Collected data

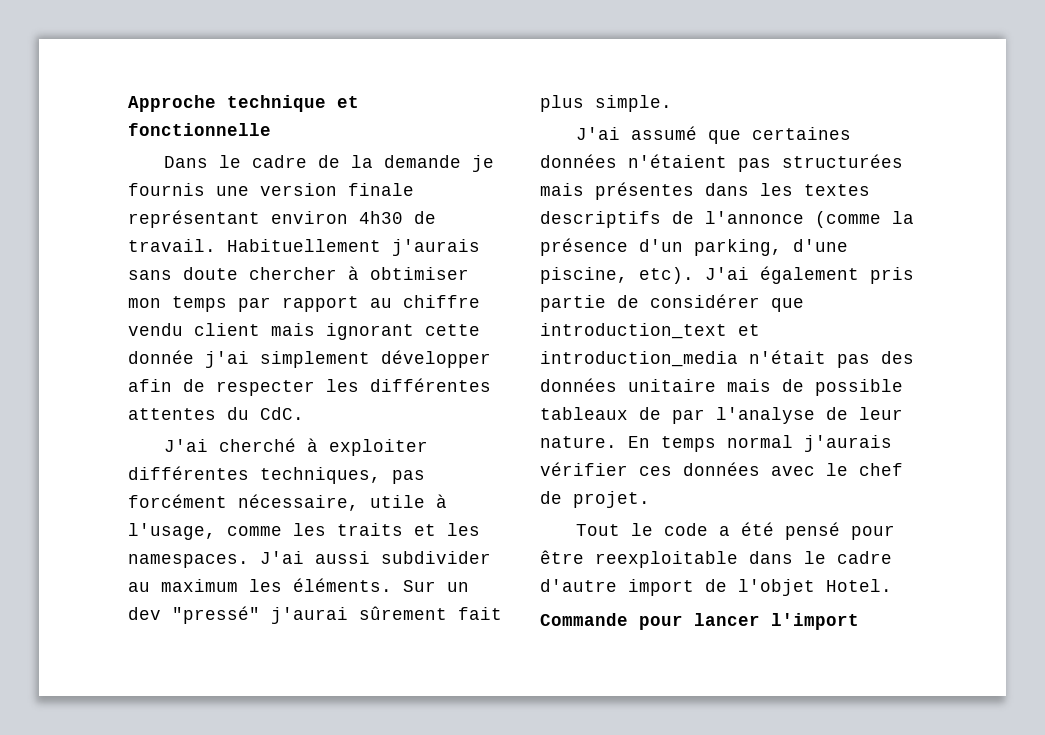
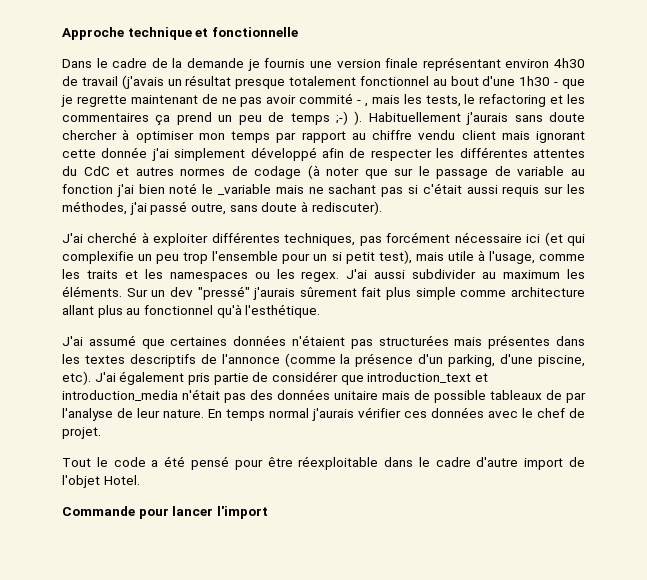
- Dans le cadre de la demande je fournis une version finale représentant environ 4h30 de travail.
+ Dans le cadre de la demande je fournis une version finale représentant environ 4h30 de travail (j'avais un résultat presque totalement fonctionnel au bout d'une 1h30 - que je regrette maintenant de ne pas avoir commité - , mais les tests, le refactoring et les commentaires ça prend un peu de temps ;-) ).
- Habituellement j'aurais sans doute chercher à obtimiser mon temps par rapport au chiffre vendu client mais ignorant cette donnée j'ai simplement développer afin de respecter les différentes attentes du CdC.
+ Habituellement j'aurais sans doute chercher à optimiser mon temps par rapport au chiffre vendu client mais ignorant cette donnée j'ai simplement développé afin de respecter les différentes attentes du CdC et autres normes de codage (à noter que sur le passage de variable au fonction j'ai bien noté le _variable mais ne sachant pas si c'était aussi requis sur les méthodes, j'ai passé outre, sans doute à rediscuter).
- J'ai cherché à exploiter différentes techniques, pas forcément nécessaire, utile à l'usage, comme les traits et les namespaces.
+ J'ai cherché à exploiter différentes techniques, pas forcément nécessaire ici (et qui complexifie un peu trop l'ensemble pour un si petit test), mais utile à l'usage, comme les traits et les namespaces ou les regex.
- Sur un dev "pressé" j'aurai sûrement fait plus simple.
+ Sur un dev "pressé" j'aurais sûrement fait plus simple comme architecture allant plus au fonctionnel qu'à l'esthétique.
- Tout le code a été pensé pour être reexploitable dans le cadre d'autre import de l'objet Hotel.
+ Tout le code a été pensé pour être réexploitable dans le cadre d'autre import de l'objet Hotel.

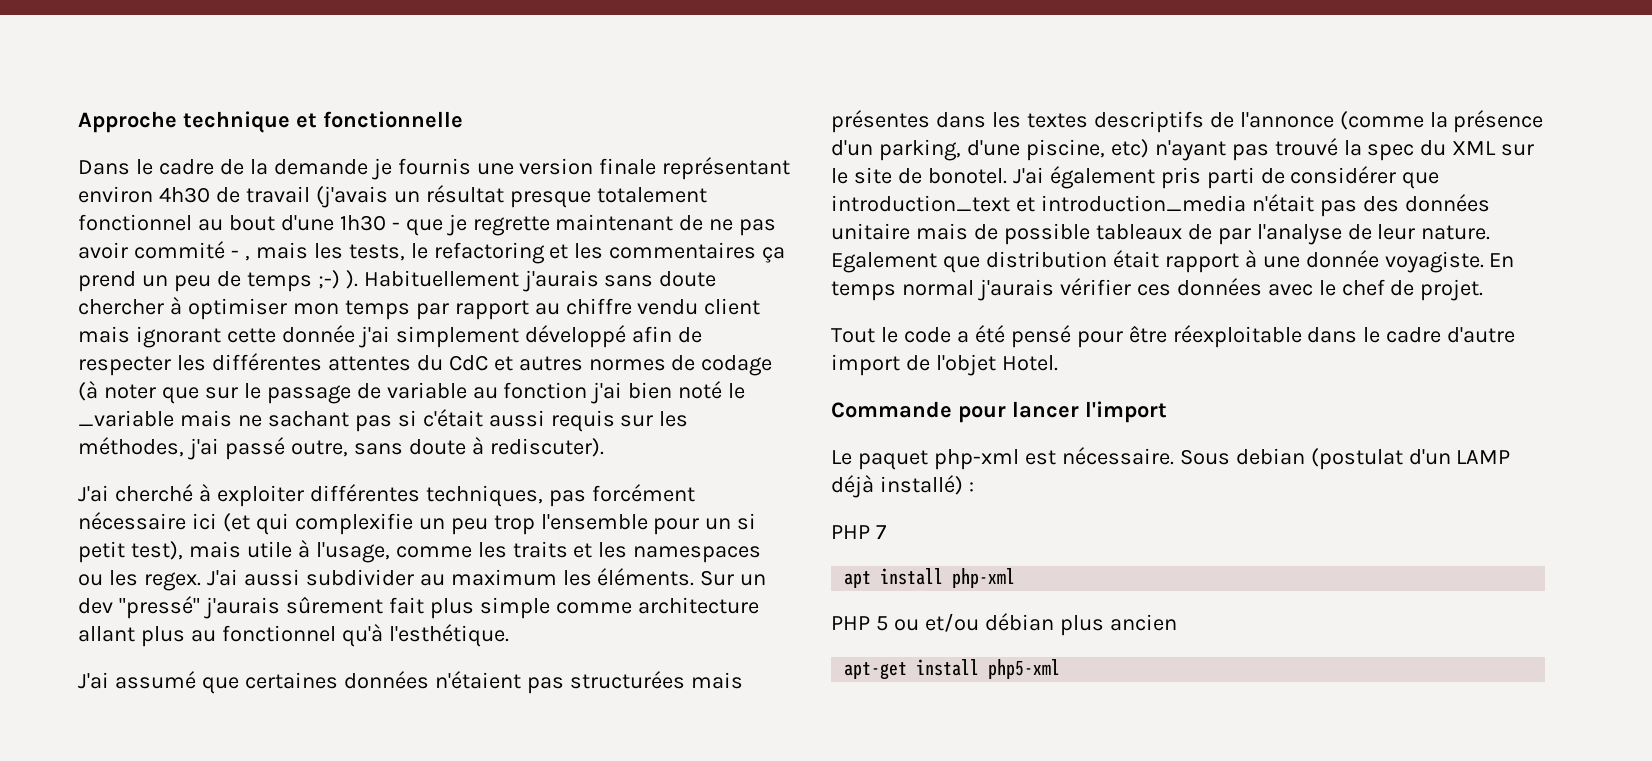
- J'ai assumé que certaines données n'étaient pas structurées mais présentes dans les textes descriptifs de l'annonce (comme la présence d'un parking, d'une piscine, etc).
+ J'ai assumé que certaines données n'étaient pas structurées mais présentes dans les textes descriptifs de l'annonce (comme la présence d'un parking, d'une piscine, etc) n'ayant pas trouvé la spec du XML sur le site de bonotel.
- J'ai également pris partie de considérer que introduction_text et introduction_media n'était pas des données unitaire mais de possible tableaux de par l'analyse de leur nature.
+ J'ai également pris parti de considérer que introduction_text et introduction_media n'était pas des données unitaire mais de possible tableaux de par l'analyse de leur nature.
+ Egalement que distribution était rapport à une donnée voyagiste.
+ Le paquet php-xml est nécessaire. Sous debian (postulat d'un LAMP déjà installé) :
+ PHP 7
+ apt install php-xml
+ PHP 5 ou et/ou débian plus ancien
+ apt-get install php5-xml

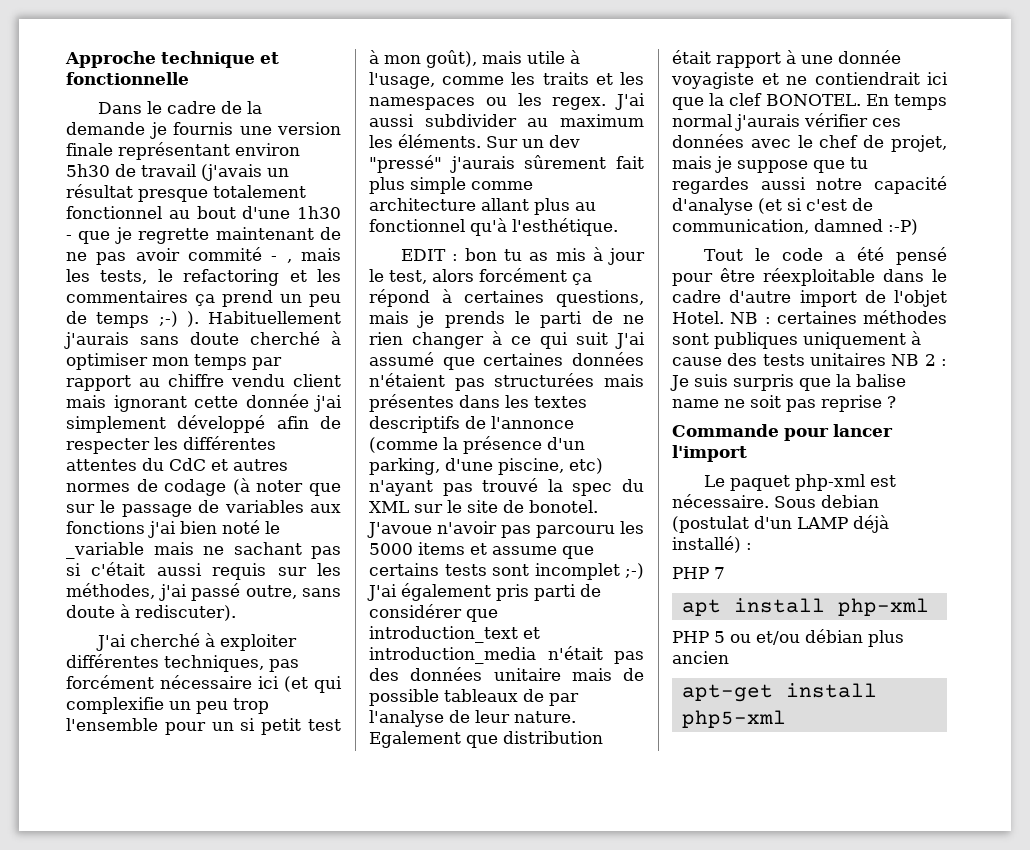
- Dans le cadre de la demande je fournis une version finale représentant environ 4h30 de travail (j'avais un résultat presque totalement fonctionnel au bout d'une 1h30 - que je regrette maintenant de ne pas avoir commité - , mais les tests, le refactoring et les commentaires ça prend un peu de temps ;-) ).
+ Dans le cadre de la demande je fournis une version finale représentant environ 5h30 de travail (j'avais un résultat presque totalement fonctionnel au bout d'une 1h30 - que je regrette maintenant de ne pas avoir commité - , mais les tests, le refactoring et les commentaires ça prend un peu de temps ;-) ).
- Habituellement j'aurais sans doute chercher à optimiser mon temps par rapport au chiffre vendu client mais ignorant cette donnée j'ai simplement développé afin de respecter les différentes attentes du CdC et autres normes de codage (à noter que sur le passage de variable au fonction j'ai bien noté le _variable mais ne sachant pas si c'était aussi requis sur les méthodes, j'ai passé outre, sans doute à rediscuter).
+ Habituellement j'aurais sans doute cherché à optimiser mon temps par rapport au chiffre vendu client mais ignorant cette donnée j'ai simplement développé afin de respecter les différentes attentes du CdC et autres normes de codage (à noter que sur le passage de variables aux fonctions j'ai bien noté le _variable mais ne sachant pas si c'était aussi requis sur les méthodes, j'ai passé outre, sans doute à rediscuter).
- J'ai cherché à exploiter différentes techniques, pas forcément nécessaire ici (et qui complexifie un peu trop l'ensemble pour un si petit test), mais utile à l'usage, comme les traits et les namespaces ou les regex.
+ J'ai cherché à exploiter différentes techniques, pas forcément nécessaire ici (et qui complexifie un peu trop l'ensemble pour un si petit test à mon goût), mais utile à l'usage, comme les traits et les namespaces ou les regex.
- J'ai assumé que certaines données n'étaient pas structurées mais présentes dans les textes descriptifs de l'annonce (comme la présence d'un parking, d'une piscine, etc) n'ayant pas trouvé la spec du XML sur le site de bonotel.
+ EDIT : bon tu as mis à jour le test, alors forcément ça répond à certaines questions, mais je prends le parti de ne rien changer à ce qui suit J'ai assumé que certaines données n'étaient pas structurées mais présentes dans les textes descriptifs de l'annonce (comme la présence d'un parking, d'une piscine, etc) n'ayant pas trouvé la spec du XML sur le site de bonotel.
- J'ai également pris parti de considérer que introduction_text et introduction_media n'était pas des données unitaire mais de possible tableaux de par l'analyse de leur nature.
+ J'avoue n'avoir pas parcouru les 5000 items et assume que certains tests sont incomplet ;-) J'ai également pris parti de considérer que introduction_text et introduction_media n'était pas des données unitaire mais de possible tableaux de par l'analyse de leur nature.
- Egalement que distribution était rapport à une donnée voyagiste.
+ Egalement que distribution était rapport à une donnée voyagiste et ne contiendrait ici que la clef BONOTEL.
- En temps normal j'aurais vérifier ces données avec le chef de projet.
+ En temps normal j'aurais vérifier ces données avec le chef de projet, mais je suppose que tu regardes aussi notre capacité d'analyse (et si c'est de communication, damned :-P)
+ NB : certaines méthodes sont publiques uniquement à cause des tests unitaires NB 2 : Je suis surpris que la balise name ne soit pas reprise ?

:: WHAT IS EXPECTED ::
Leave out every picture and copy the rest of the records exactly.

:: RESPONSE TO THE TASK ::
- Dans le cadre de la demande je fournis une version finale représentant environ 4h30 de travail.
+ Dans le cadre de la demande je fournis une version finale représentant environ 4h30 de travail (j'avais un résultat presque totalement fonctionnel au bout d'une 1h30 - que je regrette maintenant de ne pas avoir commité - , mais les tests, le refactoring et les commentaires ça prend un peu de temps ;-) ).
- Habituellement j'aurais sans doute chercher à obtimiser mon temps par rapport au chiffre vendu client mais ignorant cette donnée j'ai simplement développer afin de respecter les différentes attentes du CdC.
+ Habituellement j'aurais sans doute chercher à optimiser mon temps par rapport au chiffre vendu client mais ignorant cette donnée j'ai simplement développé afin de respecter les différentes attentes du CdC et autres normes de codage (à noter que sur le passage de variable au fonction j'ai bien noté le _variable mais ne sachant pas si c'était aussi requis sur les méthodes, j'ai passé outre, sans doute à rediscuter).
- J'ai cherché à exploiter différentes techniques, pas forcément nécessaire, utile à l'usage, comme les traits et les namespaces.
+ J'ai cherché à exploiter différentes techniques, pas forcément nécessaire ici (et qui complexifie un peu trop l'ensemble pour un si petit test), mais utile à l'usage, comme les traits et les namespaces ou les regex.
- Sur un dev "pressé" j'aurai sûrement fait plus simple.
+ Sur un dev "pressé" j'aurais sûrement fait plus simple comme architecture allant plus au fonctionnel qu'à l'esthétique.
- Tout le code a été pensé pour être reexploitable dans le cadre d'autre import de l'objet Hotel.
+ Tout le code a été pensé pour être réexploitable dans le cadre d'autre import de l'objet Hotel.

- J'ai assumé que certaines données n'étaient pas structurées mais présentes dans les textes descriptifs de l'annonce (comme la présence d'un parking, d'une piscine, etc).
+ J'ai assumé que certaines données n'étaient pas structurées mais présentes dans les textes descriptifs de l'annonce (comme la présence d'un parking, d'une piscine, etc) n'ayant pas trouvé la spec du XML sur le site de bonotel.
- J'ai également pris partie de considérer que introduction_text et introduction_media n'était pas des données unitaire mais de possible tableaux de par l'analyse de leur nature.
+ J'ai également pris parti de considérer que introduction_text et introduction_media n'était pas des données unitaire mais de possible tableaux de par l'analyse de leur nature.
+ Egalement que distribution était rapport à une donnée voyagiste.
+ Le paquet php-xml est nécessaire. Sous debian (postulat d'un LAMP déjà installé) :
+ PHP 7
+ apt install php-xml
+ PHP 5 ou et/ou débian plus ancien
+ apt-get install php5-xml

- Dans le cadre de la demande je fournis une version finale représentant environ 4h30 de travail (j'avais un résultat presque totalement fonctionnel au bout d'une 1h30 - que je regrette maintenant de ne pas avoir commité - , mais les tests, le refactoring et les commentaires ça prend un peu de temps ;-) ).
+ Dans le cadre de la demande je fournis une version finale représentant environ 5h30 de travail (j'avais un résultat presque totalement fonctionnel au bout d'une 1h30 - que je regrette maintenant de ne pas avoir commité - , mais les tests, le refactoring et les commentaires ça prend un peu de temps ;-) ).
- Habituellement j'aurais sans doute chercher à optimiser mon temps par rapport au chiffre vendu client mais ignorant cette donnée j'ai simplement développé afin de respecter les différentes attentes du CdC et autres normes de codage (à noter que sur le passage de variable au fonction j'ai bien noté le _variable mais ne sachant pas si c'était aussi requis sur les méthodes, j'ai passé outre, sans doute à rediscuter).
+ Habituellement j'aurais sans doute cherché à optimiser mon temps par rapport au chiffre vendu client mais ignorant cette donnée j'ai simplement développé afin de respecter les différentes attentes du CdC et autres normes de codage (à noter que sur le passage de variables aux fonctions j'ai bien noté le _variable mais ne sachant pas si c'était aussi requis sur les méthodes, j'ai passé outre, sans doute à rediscuter).
- J'ai cherché à exploiter différentes techniques, pas forcément nécessaire ici (et qui complexifie un peu trop l'ensemble pour un si petit test), mais utile à l'usage, comme les traits et les namespaces ou les regex.
+ J'ai cherché à exploiter différentes techniques, pas forcément nécessaire ici (et qui complexifie un peu trop l'ensemble pour un si petit test à mon goût), mais utile à l'usage, comme les traits et les namespaces ou les regex.
- J'ai assumé que certaines données n'étaient pas structurées mais présentes dans les textes descriptifs de l'annonce (comme la présence d'un parking, d'une piscine, etc) n'ayant pas trouvé la spec du XML sur le site de bonotel.
+ EDIT : bon tu as mis à jour le test, alors forcément ça répond à certaines questions, mais je prends le parti de ne rien changer à ce qui suit J'ai assumé que certaines données n'étaient pas structurées mais présentes dans les textes descriptifs de l'annonce (comme la présence d'un parking, d'une piscine, etc) n'ayant pas trouvé la spec du XML sur le site de bonotel.
- J'ai également pris parti de considérer que introduction_text et introduction_media n'était pas des données unitaire mais de possible tableaux de par l'analyse de leur nature.
+ J'avoue n'avoir pas parcouru les 5000 items et assume que certains tests sont incomplet ;-) J'ai également pris parti de considérer que introduction_text et introduction_media n'était pas des données unitaire mais de possible tableaux de par l'analyse de leur nature.
- Egalement que distribution était rapport à une donnée voyagiste.
+ Egalement que distribution était rapport à une donnée voyagiste et ne contiendrait ici que la clef BONOTEL.
- En temps normal j'aurais vérifier ces données avec le chef de projet.
+ En temps normal j'aurais vérifier ces données avec le chef de projet, mais je suppose que tu regardes aussi notre capacité d'analyse (et si c'est de communication, damned :-P)
+ NB : certaines méthodes sont publiques uniquement à cause des tests unitaires NB 2 : Je suis surpris que la balise name ne soit pas reprise ?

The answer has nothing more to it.